RU2643373C2 - Method of producing (s)-3-aminomethyl-5-methylhexanoic acid - Google Patents

Abstract

FIELD: chemistry.

SUBSTANCE: invention refers to the method of producing (S)-3-(aminomethyl)-5-methylhexanoic acid of the formula I

, used in the treatment of some neuropathic diseases, by enantioselective accession of diethylmalonate to 4-methyl-1-nitropentane-1 followed by the reduction and acid hydrolysis of the adduct according to diagram 1

.

The method is characterized by the fact that at the stage of joining the catalyst is a complex of nickel (II) of the formula II

with (2S,3S)-N,N'-dibenzylbicyclo [2.2.2]octane-2,3-diamine.

EFFECT: method makes it possible to increase the enantioselectivity of the process.

2 cl, 7 ex

Description

The invention relates to a method for producing (S) -3- (aminomethyl) -5-methylhexanoic acid of the formula I:

by enantioselective addition of diethyl malonate to 4-methyl-1-nitropentene-1, followed by reduction and acid hydrolysis of the addition product in accordance with scheme 1,

characterized in that the catalyst used in the coupling step is a nickel (II) complex of formula II with (2S, 3S) -N, N'-dibenzylbicyclo [2.2.2] octane-2,3-diamine:

(S) -3- (Aminomethyl) -5-methylhexanoic acid is used in the treatment of a number of neuropathic diseases and disorders, including neuropathic pain, epilepsy, fibromyalgia, migraine, restless legs syndrome, sleep disturbances, etc. (Silverman RB, Andruszkiewicz R Pat.

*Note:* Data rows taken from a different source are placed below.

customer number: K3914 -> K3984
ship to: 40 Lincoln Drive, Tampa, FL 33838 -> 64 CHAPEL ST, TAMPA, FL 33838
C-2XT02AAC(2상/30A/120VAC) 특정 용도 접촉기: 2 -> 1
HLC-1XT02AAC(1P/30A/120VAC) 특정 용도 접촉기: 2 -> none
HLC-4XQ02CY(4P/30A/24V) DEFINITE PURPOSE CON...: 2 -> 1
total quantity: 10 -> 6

US 6359169 (B1) GABA and L-glutamic acid analogs for antiseizure treatment (published March 19, 2002); Forster ER, Koppiker NP Pat. MY 138266 (A) Treatment of neuropathy (published May 29, 2009); Meergans D., Paetz J. Pat. WO 2012016683 (A2) Oral dosage form of pregabalin (published date 02/09/2012); Kusuki N., Hiroshi O. Pat. KR 20120067783 (A) Pharmaceutical composition for treatment of fibromyalgia (published date 26.06 .2012)).

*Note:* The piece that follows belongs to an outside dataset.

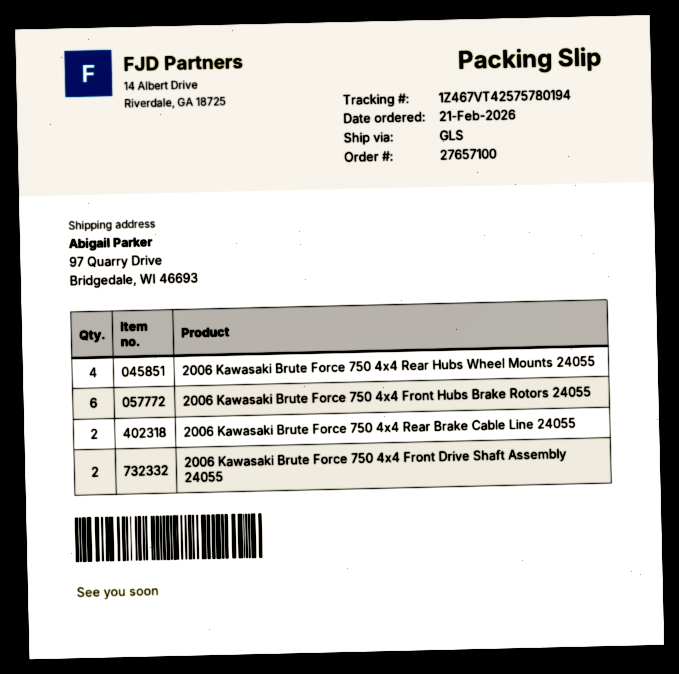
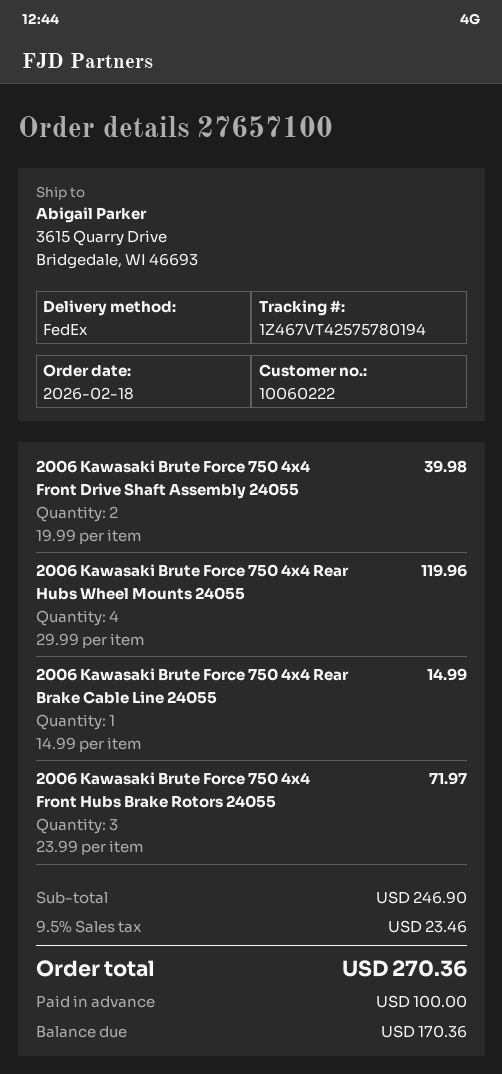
order date: 2026-02-21 -> 2026-02-18
shipping method: GLS -> FedEx
ship to: 97 Quarry Drive, Bridgedale, WI 46693 -> 3615 Quarry Drive, Bridgedale, WI 46693
2006 Kawasaki Brute Force 750 4x4 Front Hubs Brake Rotors 24055: 6 -> 3
2006 Kawasaki Brute Force 750 4x4 Rear Brake Cable Line 24055: 2 -> 1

This invention solved the problem of enantioselective synthesis of (S) -3- (aminomethyl) -5-methylhexanoic acid using the readily available and cheap complex Ni (II) of formula II as a catalyst, which provides a significant reduction in cost and simplification of the process. Since the neurotropic activity of the (S) -isomer of 3- (aminomethyl) -5-methylhexanoic acid significantly exceeds the activity of the (R) -isomer (Silverman RB, Andruszkiewicz R. Pat. US 6359169 (B1) GABA and L-glutamic acid analogs for antiseizure treatment , publication date 03/19/2002), the formation of an asymmetric center of the desired configuration at the stage of synthesis of the compounds of formula I eliminates the need for additional separation stages of racemic mixtures commonly used in the manufacture of this pharmaceutical preparation.

A number of methods are known for producing (S) -3- (aminomethyl) -5-methylhexanoic acid. A group of methods based on the separation of the final product or synthetic intermediates into (R) - and (S) -enantiomers. Such methods were used in the preparation of (S) -3- (aminomethyl) -5-methylhexanoic acid using an intermediate step for the separation of the 3- (2-amino-2-oxoethyl) -5-methylcaproic acid racemate using (R) -α- phenylethylamine (Huckabee B.K., Sobieray DM Pat. US 5629447 Methods of making (S) -3- (aminomethyl) -5-methylhexanoic acid (publication date 05/13/1997).

The racemate of (S) -3- (aminomethyl) -5-methylhexanoic acid can be separated into enantiomers by the following chiral acids: (R) -mindal (Grote T.M., Huckabee B.K. Pat. US 6046353 Methods of making ( S) -3- (aminomethyl) -5-methylhexanoic acid (publication date 06/07/1995)), L-tartaric and di-para-toluyl-L-tartaric (Gore V., Datta D. Pat. WO 2009/122215 ( A1) Novel process (published date 04/02/2009).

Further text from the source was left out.